◆ THE PROBLEM
Starting with the first line of the data below, copy each line up to and including the one containing "2021-06-18: none -> 2.6". Pictures stay out.

◆ RECORDS FOR THIS EXERCISE
▼

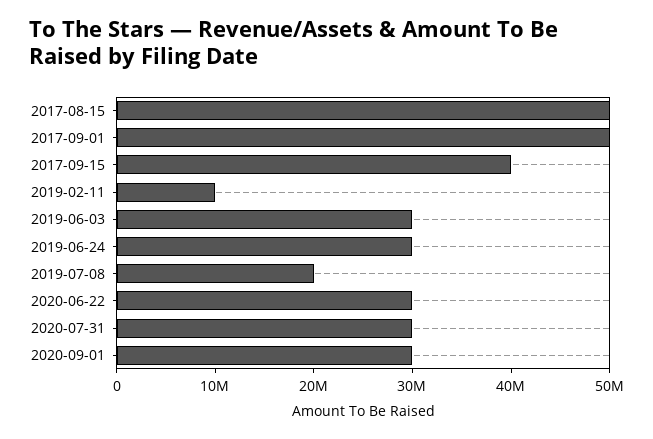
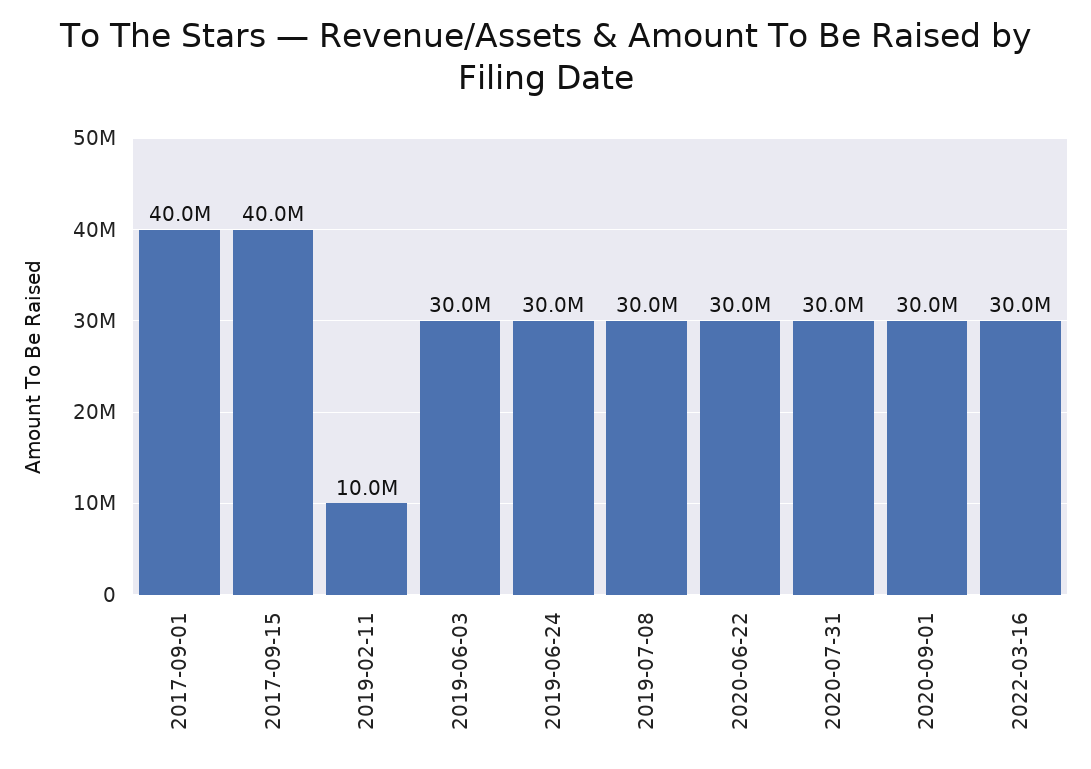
2017-08-15: 50000000 -> none
2017-09-01: 50000000 -> 40000000
2019-07-08: 20000000 -> 30000000
2022-03-16: none -> 30000000

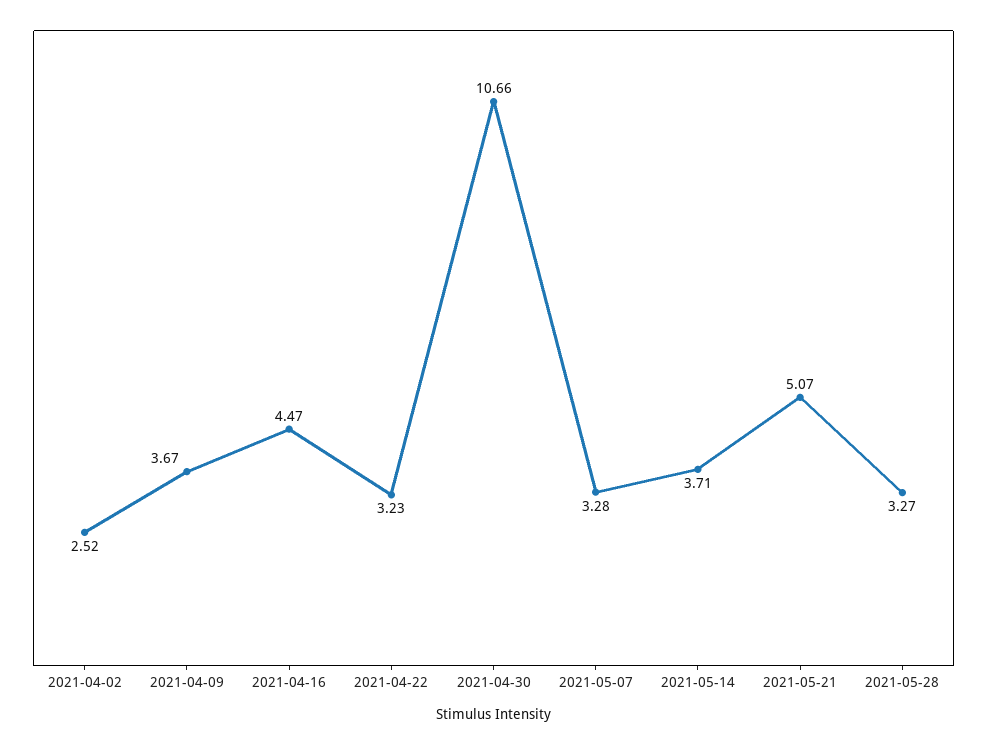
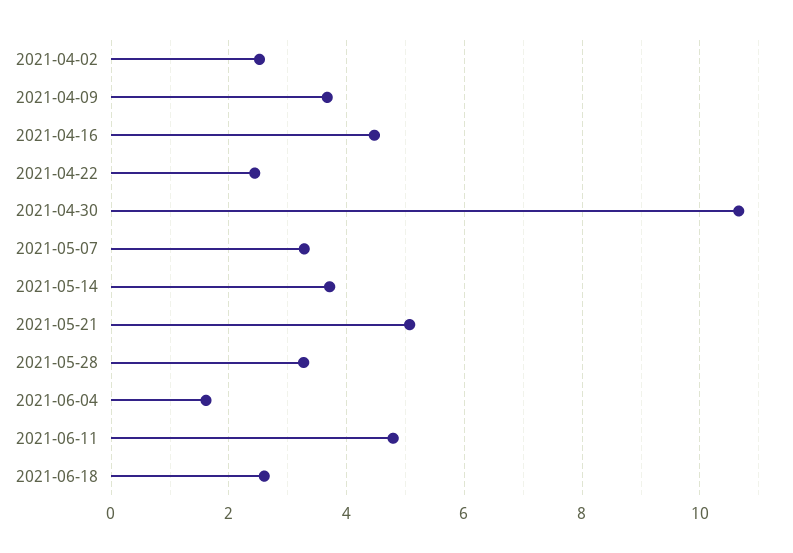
2021-04-22: 3.23 -> 2.4
2021-06-04: none -> 1.6
2021-06-11: none -> 4.8
2021-06-18: none -> 2.6

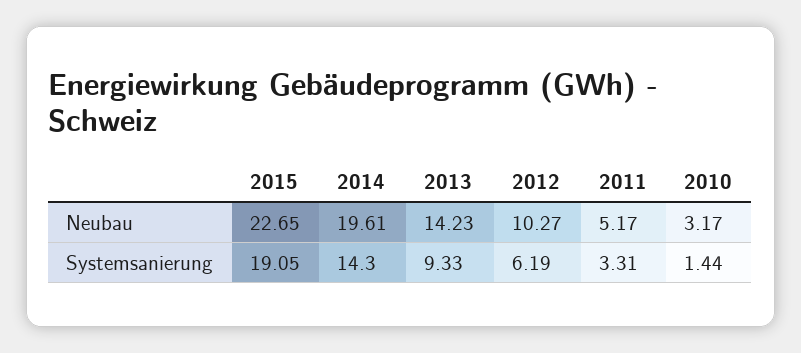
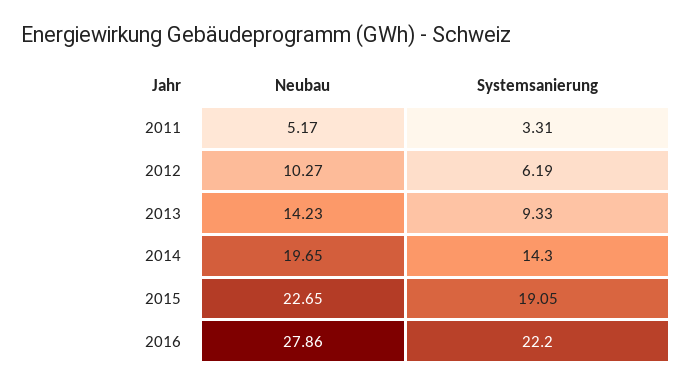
2014, Neubau: 19.61 -> 19.65
2010, Neubau: 3.17 -> none
2010, Systemsanierung: 1.44 -> none
2016, Neubau: none -> 27.86
2016, Systemsanierung: none -> 22.2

▲

◆ PROBLEM SOLUTION
2017-08-15: 50000000 -> none
2017-09-01: 50000000 -> 40000000
2019-07-08: 20000000 -> 30000000
2022-03-16: none -> 30000000

2021-04-22: 3.23 -> 2.4
2021-06-04: none -> 1.6
2021-06-11: none -> 4.8
2021-06-18: none -> 2.6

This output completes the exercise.